Though I wasn’t quite so fond of trees (you know, kid code for broccoli) back then, somehow, the magic of garlic and pasta with “sprinkle cheese”–always Pecorino Romano in our house–even made trees taste good. And now that I make this on my own, I’ve adapted the original recipe to include hot sausage, white beans, lemon juice and lemon zest. It’s versatile. You can add and subtract as you like. So, let’s get cookin’!


1 pound broccoli, chopped into bite-sized pieces
2 cloves garlic, pressed
1 shallot, chopped
Olive oil
1 pound hot sausage (I love Longhini, out of  New Haven–you can buy locally at Xpect Discounts in Cromwell)
zest and juice of half a lemon
1 can white beans, rinsed and drained (cannelini, navy beans or small white beans)
1 tablespoon or so of butter (optional)
1/2 pound pasta–try bite-sized rigatoni or double elbows (a.k.a. cellentani or cavatappi)
Note: save 1/2 cup of pasta water before you drain. Tip: put a 1/2 cup measure in your colander as a reminder!

Steam your broccoli till it’s tender, but still bright green. Timing? Oh, I don’t know. Set the timer for 5 minutes or so after it boils and stick a fork in it to check after that.

Meantime, boil a pot of water, add salt, cook pasta according to package instructions. Save a 1/2 cup of the pasta water before you drain it.

Sautee garlic and shallot in a skillet. You know the drill: don’t let it brown! Add sausage, breaking up into bite-sized pieces as it cooks. Once the sausage is no longer pink, add the beans to warm them up. Then add the lemon zest and juice along with the broccoli and pasta. Let the butter melt in as you toss. Add however much pasta water you like to make a bit of a sauce. You may find you like it with more or less–it’s up to you.

Serve with grated Pecorino Romano and crushed red hot pepper flakes. And a nice glass of wine, if you like. This reheats beautifully with a spin in the microwave.

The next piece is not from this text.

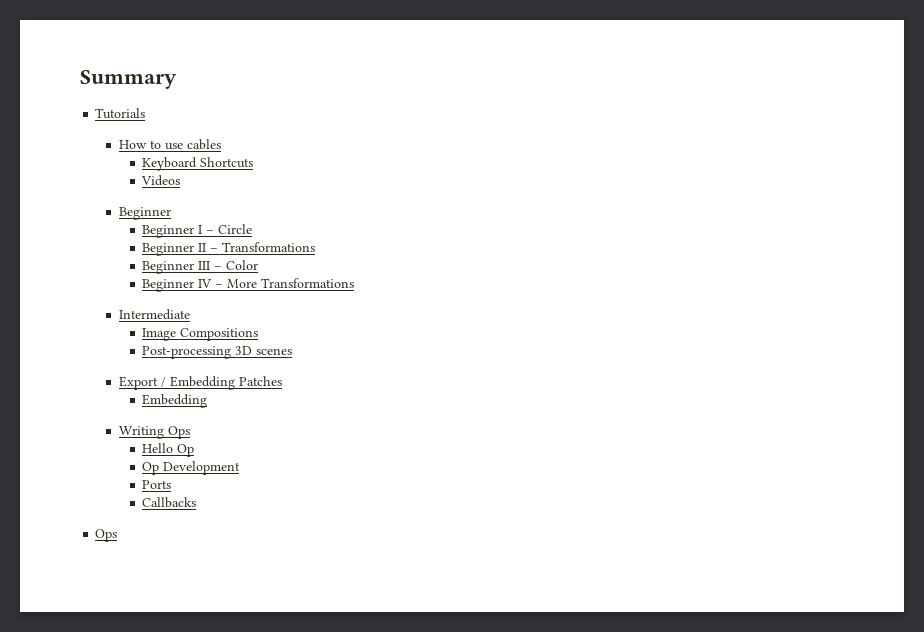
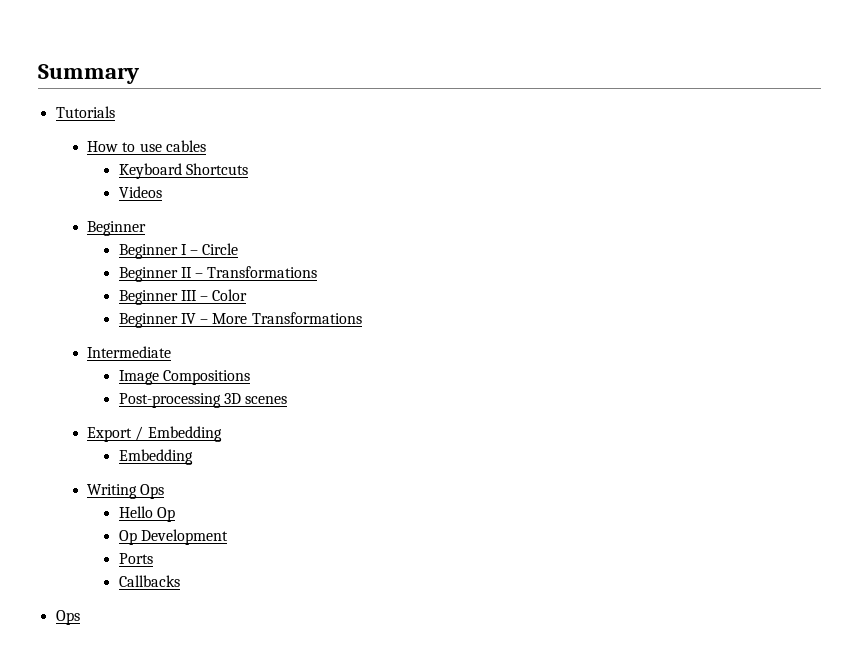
[238,376,282,386] Patches -> (222, 434) none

So, what will be your pasta shape of choice for this dish? Back in the day, it seems ziti was a popular pick overall. For this broccoli dish, it was often elbows. For vodka sauce, penne. And for sauce in general, spaghetti or perhaps the occasional screws (rotini). Screws is a funny word, anyway. Especially because in its singular form, it was a verb in my family: “Oh, really? Well, screw that!”